## EXERCISE DESCRIPTION
Would you print the records below word for word, without the pictures?

(Data records)

• • •

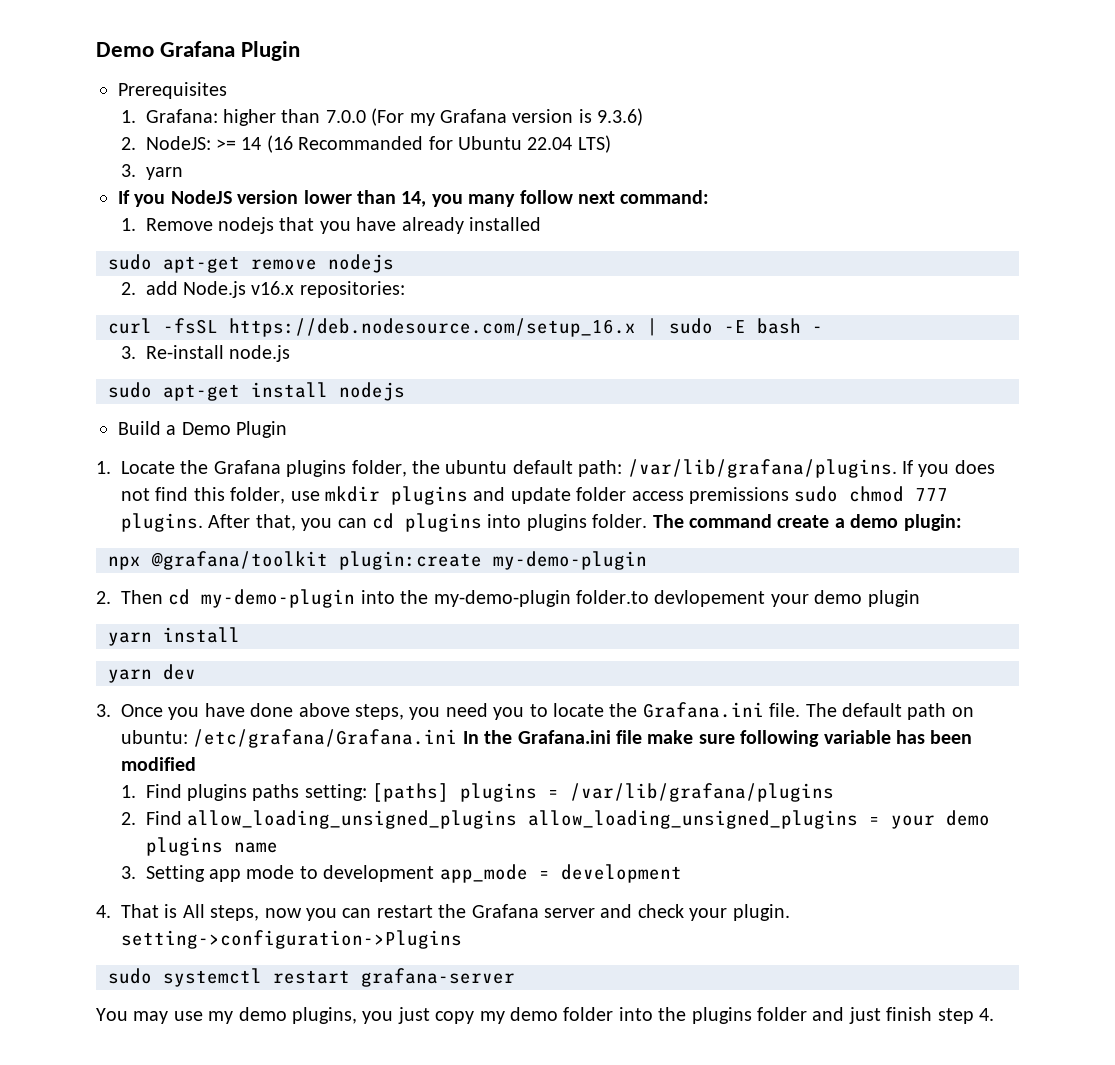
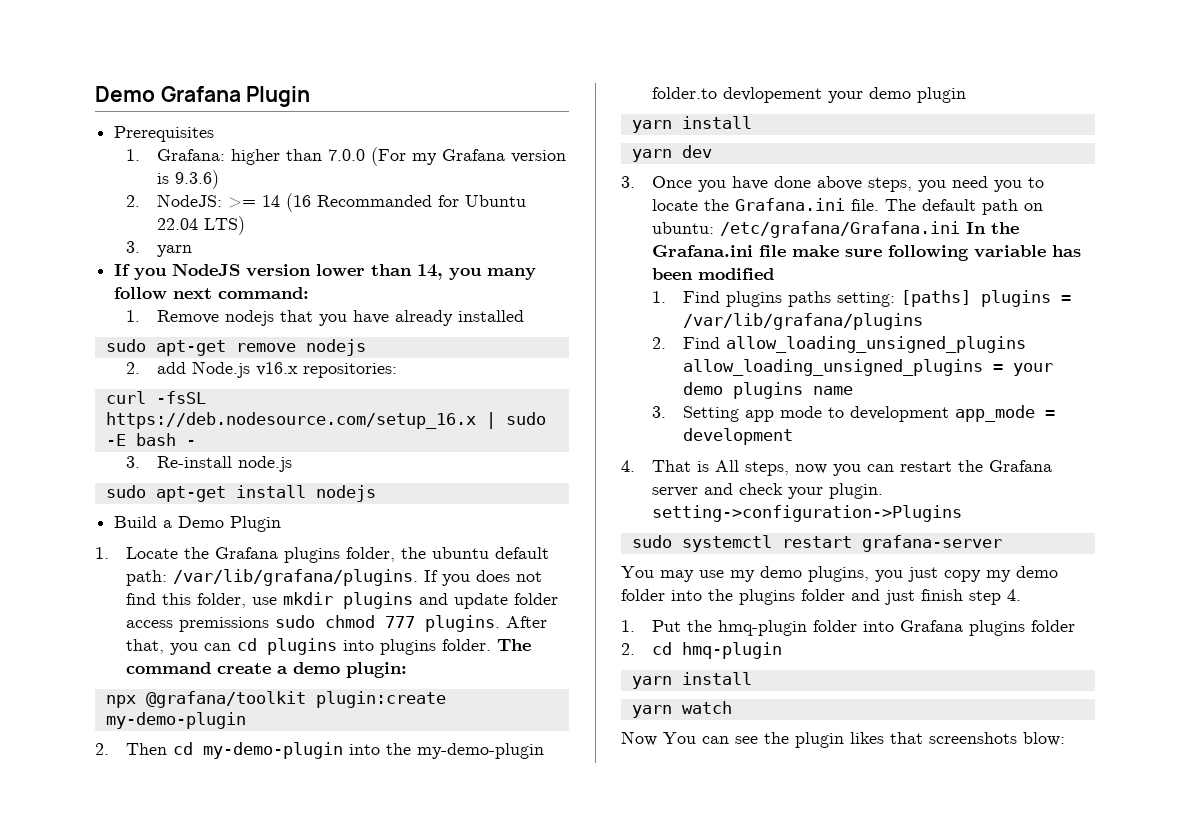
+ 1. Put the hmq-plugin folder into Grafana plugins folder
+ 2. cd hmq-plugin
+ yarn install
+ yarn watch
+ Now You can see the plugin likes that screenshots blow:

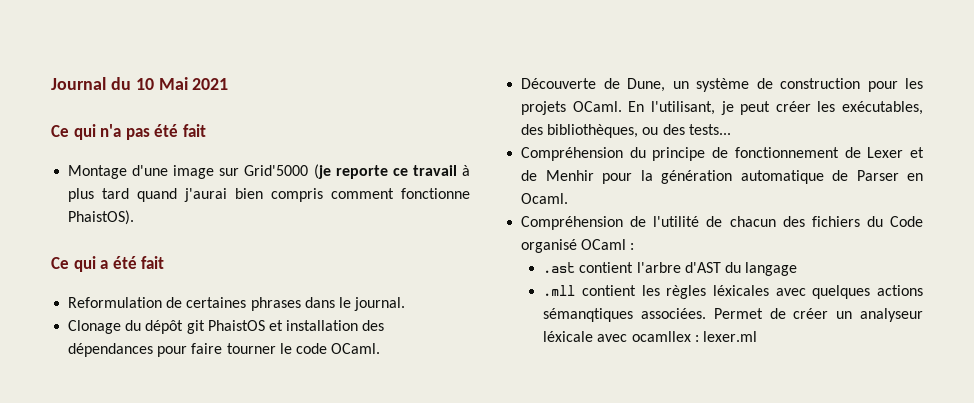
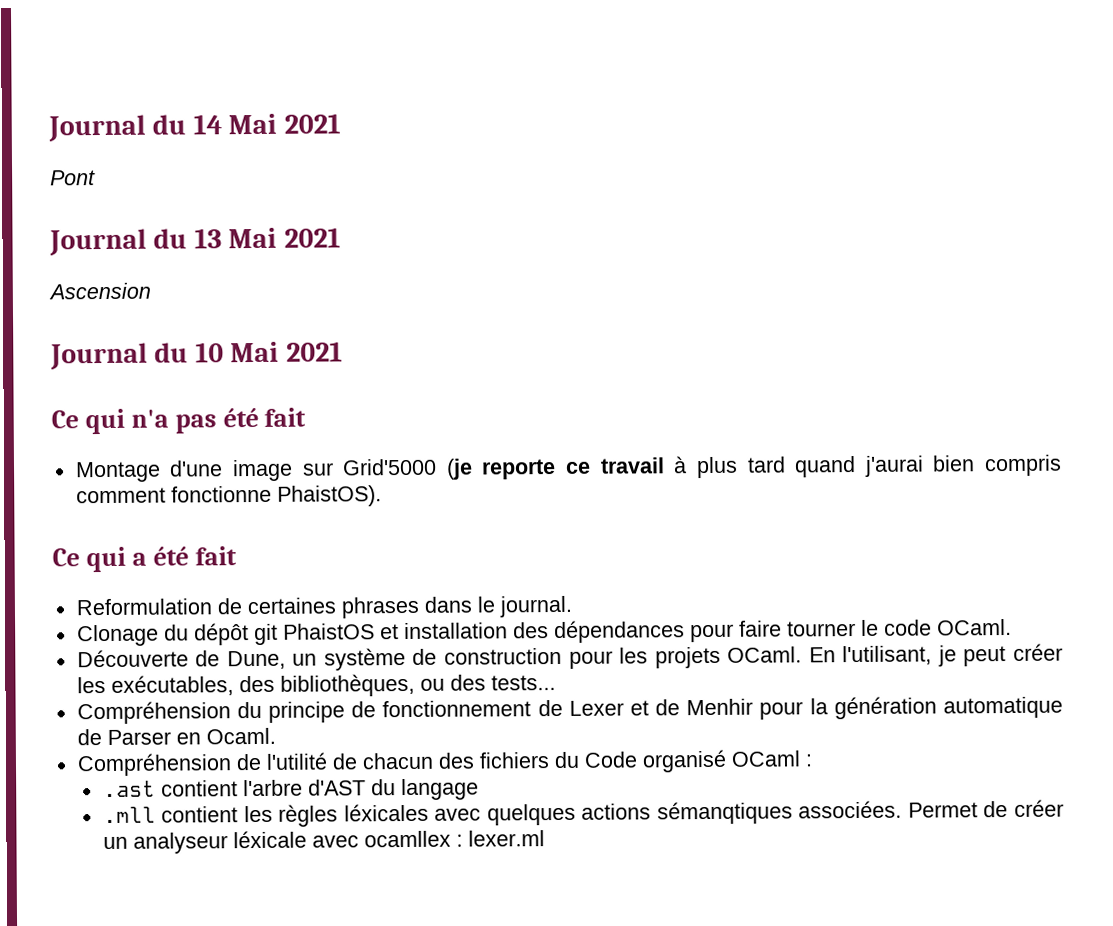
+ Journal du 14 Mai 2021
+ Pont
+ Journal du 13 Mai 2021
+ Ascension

• • •

## ANSWER FOR THIS EXERCISE
+ 1. Put the hmq-plugin folder into Grafana plugins folder
+ 2. cd hmq-plugin
+ yarn install
+ yarn watch
+ Now You can see the plugin likes that screenshots blow:

+ Journal du 14 Mai 2021
+ Pont
+ Journal du 13 Mai 2021
+ Ascension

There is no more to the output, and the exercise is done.